Pays-Bas. Le gouvernement désavoué, mais Wilders dément les pronostics

Rutte et Samsom, les chefs de file de la précédente coalition, sanctionnée dans les élections. Photo : Flickr/minister-president

Geert Wilders n’a pas pu réaliser sa grande percée lors des élections du 15 mars dernier. Le gouvernement austéritaire du VVD (libéraux) et PvdA (sociaux-démocrates) a perdu pas moins de 37 de ses 80 sièges ! La social-démocratie a perdu -29 sièges, il ne leur en reste plus que 9. Le premier ministre sortant Mark Rutte (VVD) s’est autoproclamé grand vainqueur. Son parti a pourtant reculé, sans toutefois être dépassé par Geert Wilders.

Malgré la crise des réfugiés ou la victoire de Trump, le PVV de Wilders n’est passé que de 15 à 20 sièges (13,1% des voix). Wilders a surtout mené campagne avec d’interminables remarques haineuses et racistes sur Twitter. Des tracts ont été distribués ça et là, mais à ces occasions, on voyait plus d’agents de sécurité que de membres du PVV. Wilders n’a jamais pu organiser de rassemblements de masse.
Sa progression limitée ne signifie cependant aucunement que le danger de l’extrême-droite ou du racisme soit écarté.
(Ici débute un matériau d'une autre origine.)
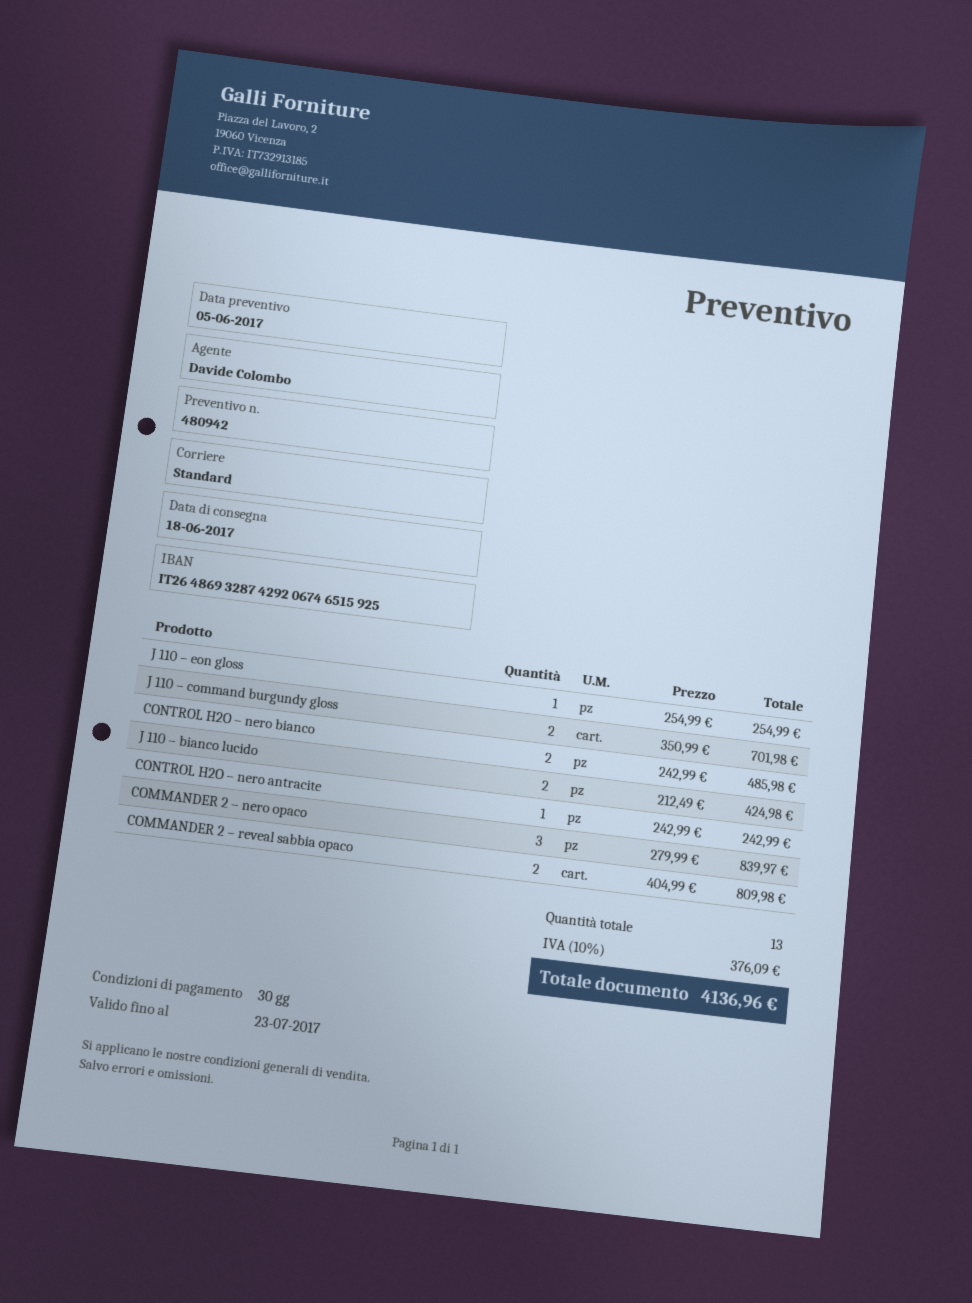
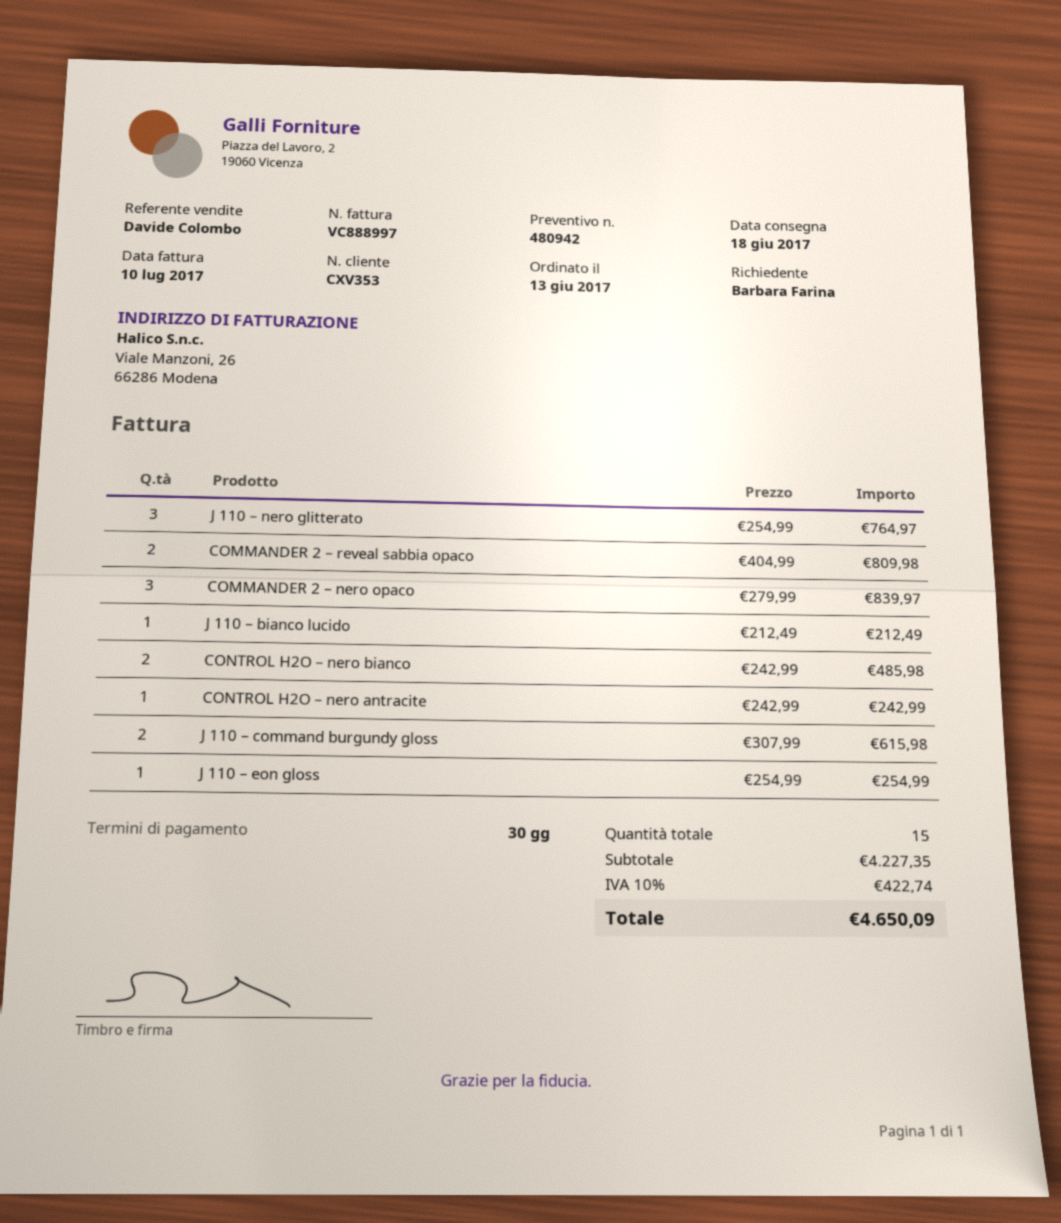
J 110 – command burgundy gloss: 2 x 350.99 = 701.98 -> 2 x 307.99 = 615.98
J 110 – bianco lucido: 2 x 212.49 = 424.98 -> 1 x 212.49 = 212.49
J 110 – nero glitterato: none -> 3 x 254.99 = 764.97
total quantity: 13 -> 15
tax: 10% = 376.09 -> 10% = 422.74
total: 4136.96 -> 4650.09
Le VVD a repris des éléments de la rhétorique de Wilders. Mark Rutte a ainsi publié une lettre ouverte appelant les migrants à se comporter ‘‘normalement’’ ou à foutre le camp. Même le troisième parti le plus important, le CDA chrétien-démocrate, a adopté des positions fortement ancrées à droite.

Le PvdA social-démocrate est maintenant dépassé par D66 (des libéraux de gauche), GroenLinks et le SP (Socialistische partij). GroenLinks a le plus progressé sur base d’un programme libéral de gauche et d’une tête de liste charismatique. D66 se positionne comme un parti libéral de gauche, mais l’élément libéral est prédominant : il propose plus d’austérité dans les soins de santé que le VVD !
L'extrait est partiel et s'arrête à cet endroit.